Lori returned to work in June but has now resigned so that she can focus on her new business.

“The singles business fitted me because I was single and everywhere I looked there seemed to be couples,” she says. “At first I thought When the Music Stops was just for dating but I realised you don’t just have to go to the events to find love. You can make single friends, too, which is where I’m at right now.”

So is she hoping that as well as helping single people make friends and find love that she will find someone special herself?

“Of course, everyone wants to.
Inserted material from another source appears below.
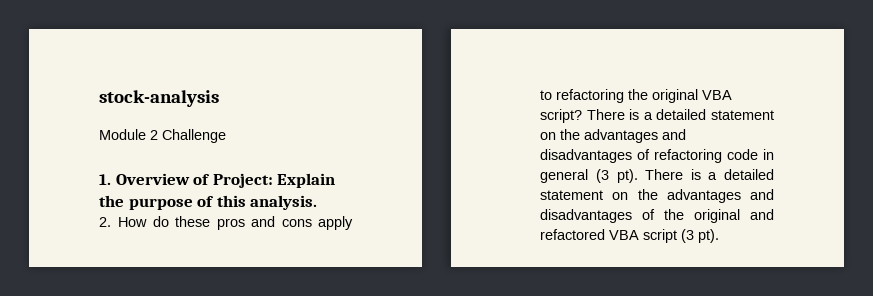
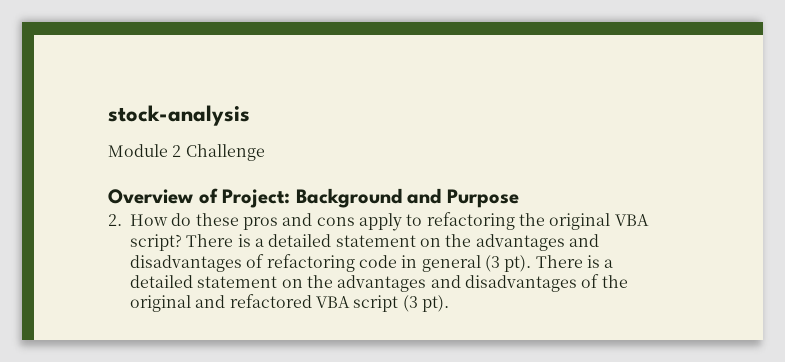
[99,174,111,185] 1. -> (265, 152) none
[277,173,336,188] [99,195,318,210] Explain the purpose of this analysis. -> [295,188,519,208] Background and Purpose

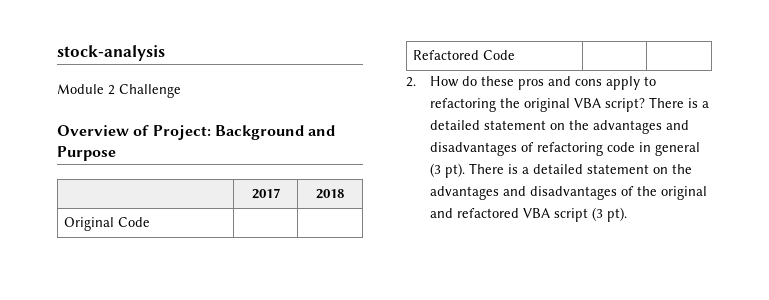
(519, 198) none -> [251,188,280,199] [316,189,344,199] [63,217,150,231] [412,50,515,60] // | 2017 | 2018 // Original Code | | // Refactored Code | |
I’m not ready yet, though – at the moment I just want new single friends.”

Lori’s When the Music Stops region covers the south from Chichester to Southampton.

At the moment she is concentrating on getting events going in Southampton, starting with a launch party at Yates’ pub on Friday, July 26 and some dinner party events at Grosvenor Casino.

But she is hoping that eventually the business will take her much further afield – all the way to Australia.

There are plans for the singles company to be expanded overseas and she hopes that she will be able to emigrate there as a franchisor.

“It has always been a dream of mine to go there,”

she says.

Lori says that it is hard for her to believe how much her life has changed in just a few months.

Counseling Following counselling and having been prescribed antidepressants, she no longer self-harms and isn’t depressed and feels very optimistic about her future.

“I’d reached the bottom and decided that there was nowhere to go but up,” she says.

“I don’t do things by halves. If I go high, I go sky high!”